Metabolism

“Drug biotransformation, generally into more polar compounds readily excreted from the body through urine or feces”

Description

By definition, a drug administered intravenously undergoes immediate and complete absorption. By contrast, drugs administered extravascularly need to be carried through various barriers in order to be able to reach the blood circulation and then their site of action.

Metabolic biotransformations can occur between absorption of the drug into the general circulation and its excretion. Metabolic products are often less active pharmacodynamically than the parent drug and may even be inactive. However, some metabolites have enhanced activity or toxic properties.

The most widely employed extravascular route of administration is the oral route.
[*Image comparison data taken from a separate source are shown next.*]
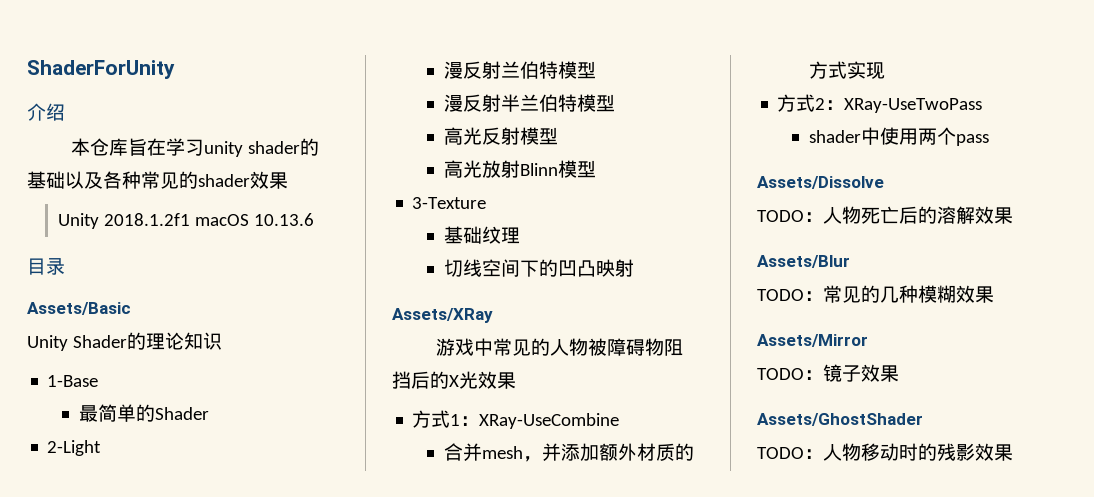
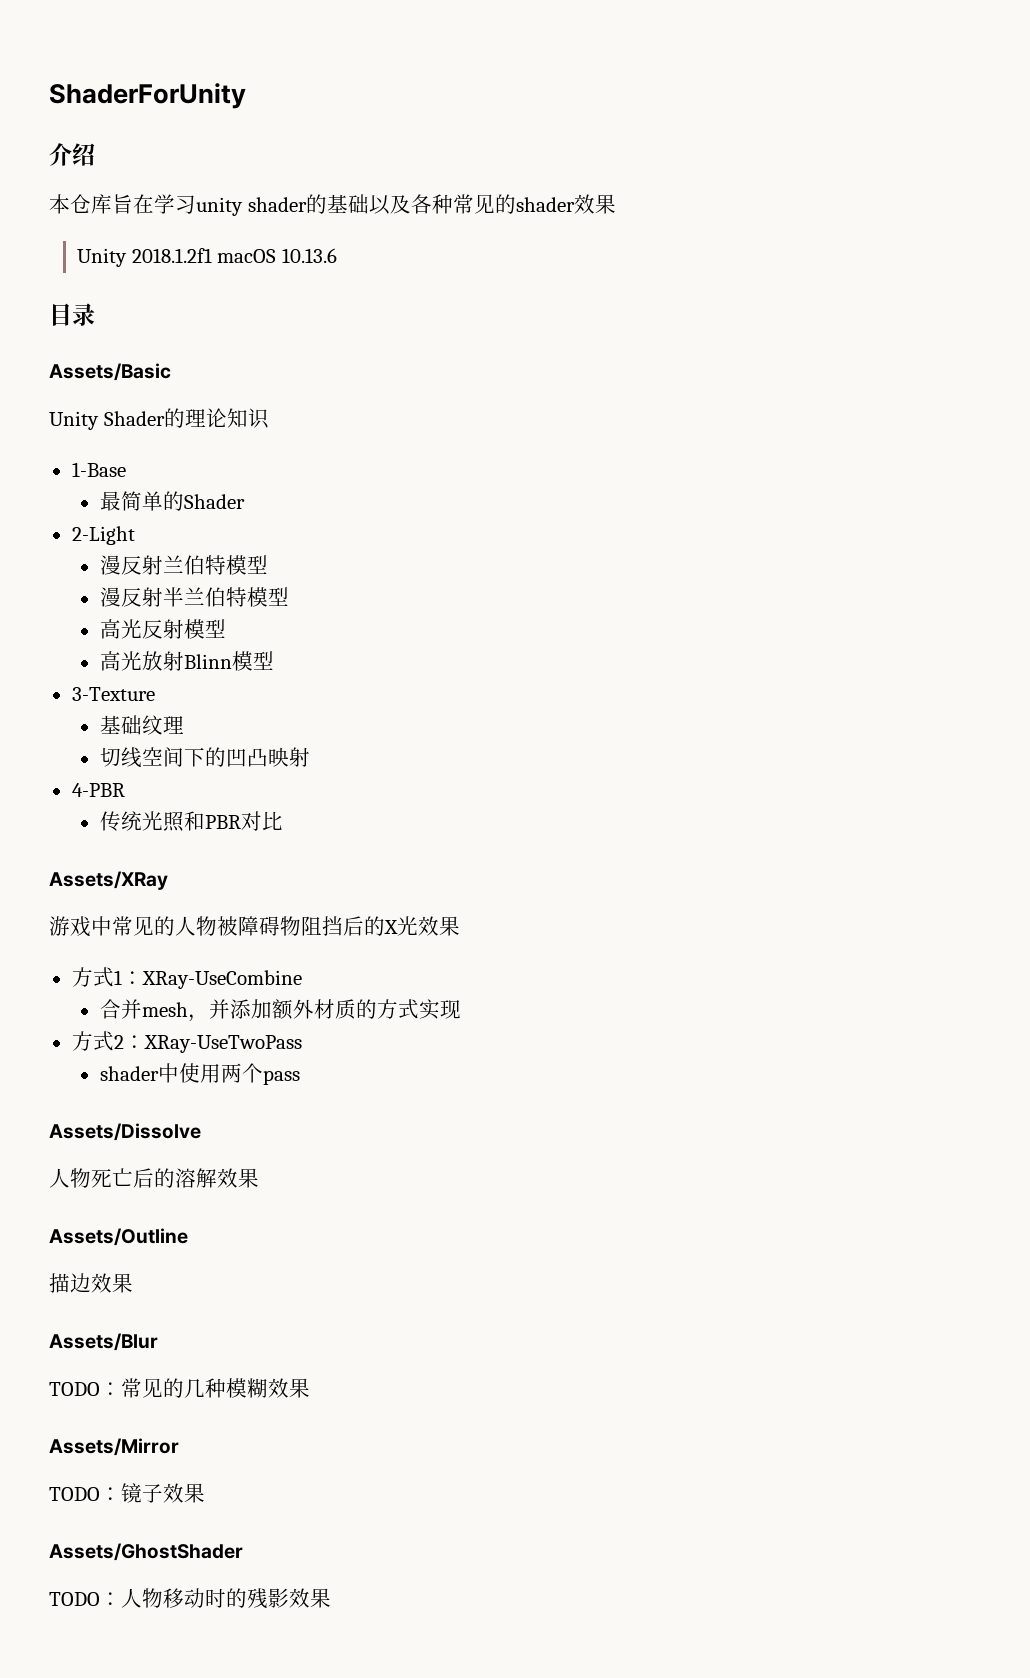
(634, 268) none -> [71,783,125,797] [99,811,283,832] // 4-PBR // 传统光照和PBR对比
[757,210,823,222] TODO： -> (201, 1132) none
(1013, 215) none -> [49,1228,188,1246] [49,1273,133,1293] // Assets/Outline // 描边效果

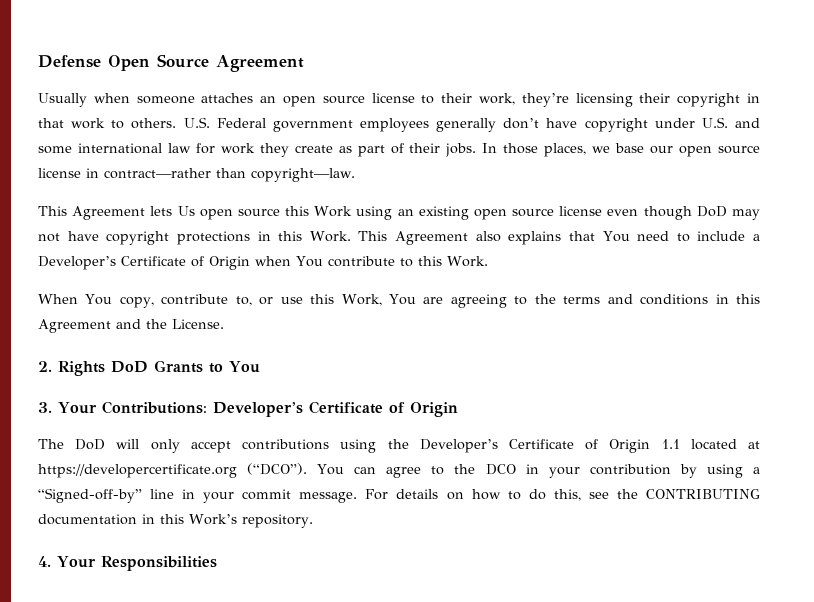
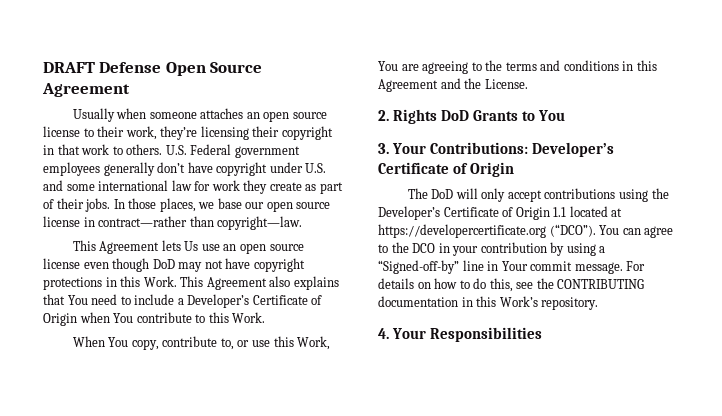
(38, 61) none -> [43,62,95,73] DRAFT
[199,206,469,220] open source this Work using an existing -> [201,244,237,251] use an
[203,492,235,503] your -> [501,261,528,271] Your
In this case, the drug first reaches the stomach where it usually disintegrates and dissolves in the gastric lumen. It is then evacuated in the small intestine. Because of its permeability, large surface area and high blood flow, the small intestine is the primary site for absorption. Therefore, gastric emptying is an important factor influencing the rate of drug absorption. Foods, especially fat, can slow gastric emptying. Absorption can be limited by the short transit period of the drug through the small intestine (2-4 hours). Colon is usually a poor site of absorption due to its low permeability and relatively low surface area. Nevertheless, some drugs are absorbed at this site because of the long period of transit (24-48 hours).

Drug metabolism usually occurs in the liver, but occasionally can take place in the gastrointestinal tract, lungs, kidneys, skin or plasma.

Two phases in metabolism are classically recognized:

  1. Phase I: Transformation of drug into a more polar metabolite by introducing or unmasking a functional group (e.g. oxidation, reduction or hydrolysis). Oxidation reactions are often catalyzed by a member of the cytochrome P450 family. These enzymes are mostly located in the endoplasmic reticulum of the hepatocytes (microsomial enzymes).
  2. Phase II: Combination of a glucuronic acid, sulfuric acid, acetic acid or amino acid with a functional group to form a polar conjugate that can be readily excreted in urine or feces. The enzymes catalyzing these reactions are mostly located in the cytosol of the hepatocytes.

These two phases often occur sequentially: phase I oxidation prepares a functional radical enabling the conjugation with a polar compound.

Clinical implications

Metabolic reactions widely vary from one individual to another, and consequently affect the dose and frequency of administration required to achieve effective and safe drug levels in the organism. Genetic polymorphism accounts for some of the differences observed. Other important factors determining metabolism are age, diet, environmental factors, drug-drug interactions and diseases affecting metabolism (e.g. acute or chronic liver, cardiac or renal disorders).

Related terms

Prodrug

Enzyme induction: Acceleration of metabolism by increase of enzyme expression. Various substrates appear to induce metabolism, such as certain drugs and environmental pollutants. Induction decreases the pharmacological action of the substrate of the enzyme, including frequently the inducer. Sometimes, the enhanced amount of metabolites can increase toxicity or carcinogenicity.

Enzyme inhibition: Competitive blockade or inactivation of the enzyme by a substance, which may or may not be a substrate. The inhibition increases concentrations of the parent drug, and thus exaggerates and prolongs its pharmacological effects. For prodrugs, inhibition may decrease the pharmacological response.

Hepatic first pass effect: All drug dose absorbed from the gastrointestinal tract is first delivered to the liver by the portal vein. A fraction of the drug can then be metabolized in the liver before it even reaches the systemic circulation. Therefore the oral bioavailability of the drug is reduced.